Police authorities have stated that freight criminal activity is becoming "increasingly sophisticated, increasingly organized" and emphasized that police forces need to work with the sector to address the issue.
Deception targeting hauliers - encompassing perpetrators using bogus transport companies - is rising in the UK, according to official sources.
"Our industry is under attack," says an industry representative, managing officer of a major road haulage organization.
The fraud scheme appears to follow a methodology earlier observed in continental Europe, where "legitimate haulage businesses on the verge of insolvency" are acquired by coordinated crime groups who accept multiple shipments "before disappear".
Following the targeting of the business owner's company, handling personnel informed her that police were additionally examining similar crimes in other areas of the UK.
Alison's transport firm, which moves millions of currency around the country each year, had contracted out to a smaller transport company for a assignment earlier this year.
"Their coverage was in place, their operators' permit was valid," she explains. "The situation appeared promising." The lorry came at the manufacturing company, filling equipment loaded it with home improvement products and the truck drove off, she reports.

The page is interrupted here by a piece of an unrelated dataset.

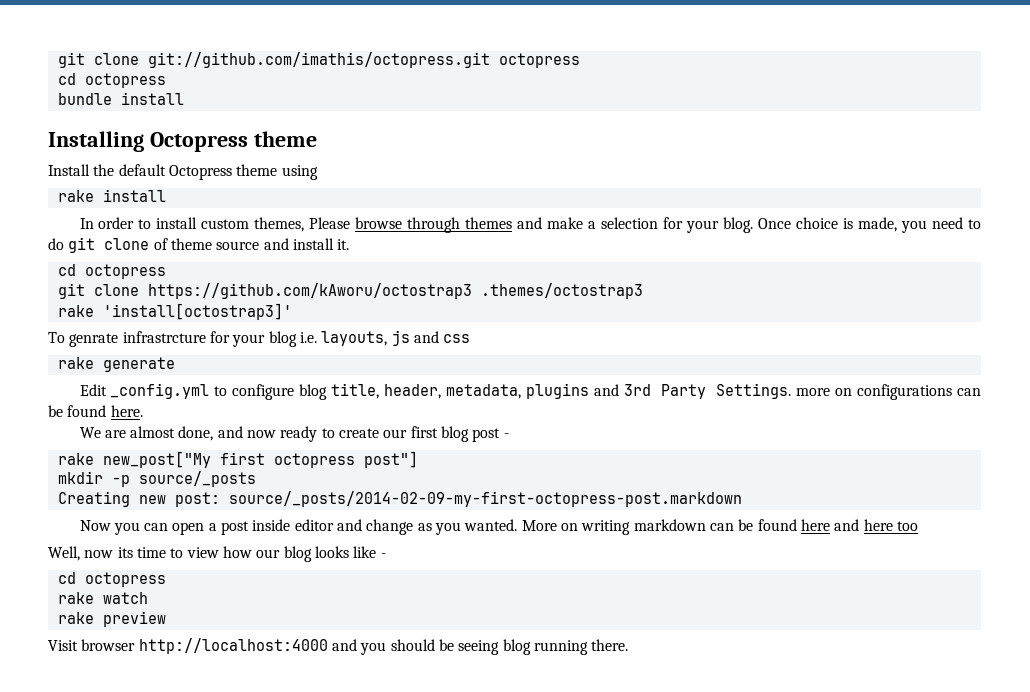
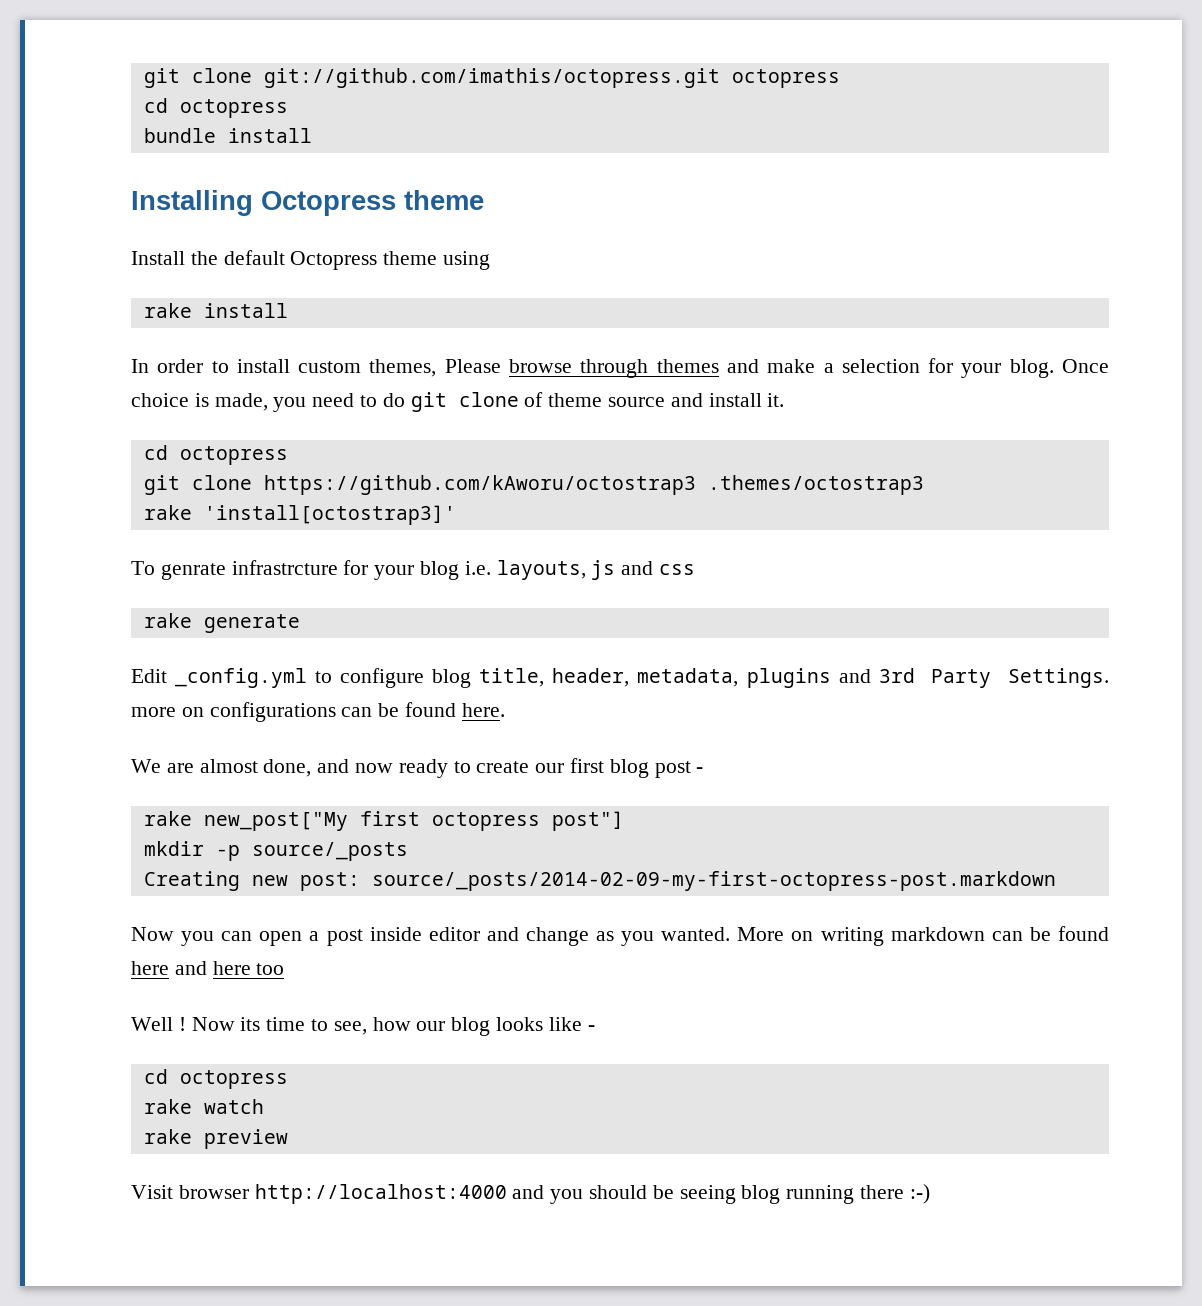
[48,546,114,561] Well, now -> [131,1017,235,1031] Well ! Now
[186,547,219,558] view -> [333,1021,367,1035] see,
[591,639,629,651] there. -> [860,1184,930,1204] there :-)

However unknown to the business owner and the producers, the lorry had been using fake number plates. It vanished with the cargo valued at seventy-five thousand pounds.
"The first indication we had about it was the receiving business contacted us and said, 'where's our load disappeared to?'" the owner recalls. She tried to call the subcontractor, but the number had been disconnected.
So who had taken the merchandise? Researchers traced a complex path to try to establish the answer, including a dead individual's personal information, a unknown Eastern European female and a £150,000 luxury automobile.
The business Alison hired was named Zus Transport. A month prior to the theft, it had been transferred by its former proprietors - with no suggestion they were involved in any wrongdoing.
Investigation revealed that the takeover was financed by a electronic payment from a entity controlled by a UK-based Eastern European transport operator named Ionut Calin, who used his middle name Robert.
Investigators identified a group of five transport businesses, comprising Zus Transport, seemingly purchased by the individual this year.
However the individual had passed away in November 2024, verified with government sources. This was months prior to his bank details had been used to acquire multiple of the businesses and his identity used to register several of them at government business records.
There is zero basis to suspect he was participating in illegal activity, and numerous people on social media paid tribute to him as a decent person who assisted others in the sector.
The previous proprietors of multiple of the transport companies stated they had dealt not with Mr Calin, but with a individual known as "Benny".
Investigators located him by examining the director of Zus Transport named in government documents, a Romanian woman. Data about her is scarce, but a phone number for her was located. When checked in communication applications, it displayed a profile picture of a youthful female, with a different name, in a luxury vehicle.
The account picture helped in identifying her as a relative of Mr Calin, and the wife of a individual named Benjamin Mustata. The individual and his wife had posed for a photo when taking delivery of a high-end vehicle from a retailer in April, a week after the theft affecting Alison's company.
When presented photographs from online platforms of the individual to a previous proprietor of one of the transport companies, he identified him as "Benny" - the individual he had encountered face-to-face to discuss the sale of the company.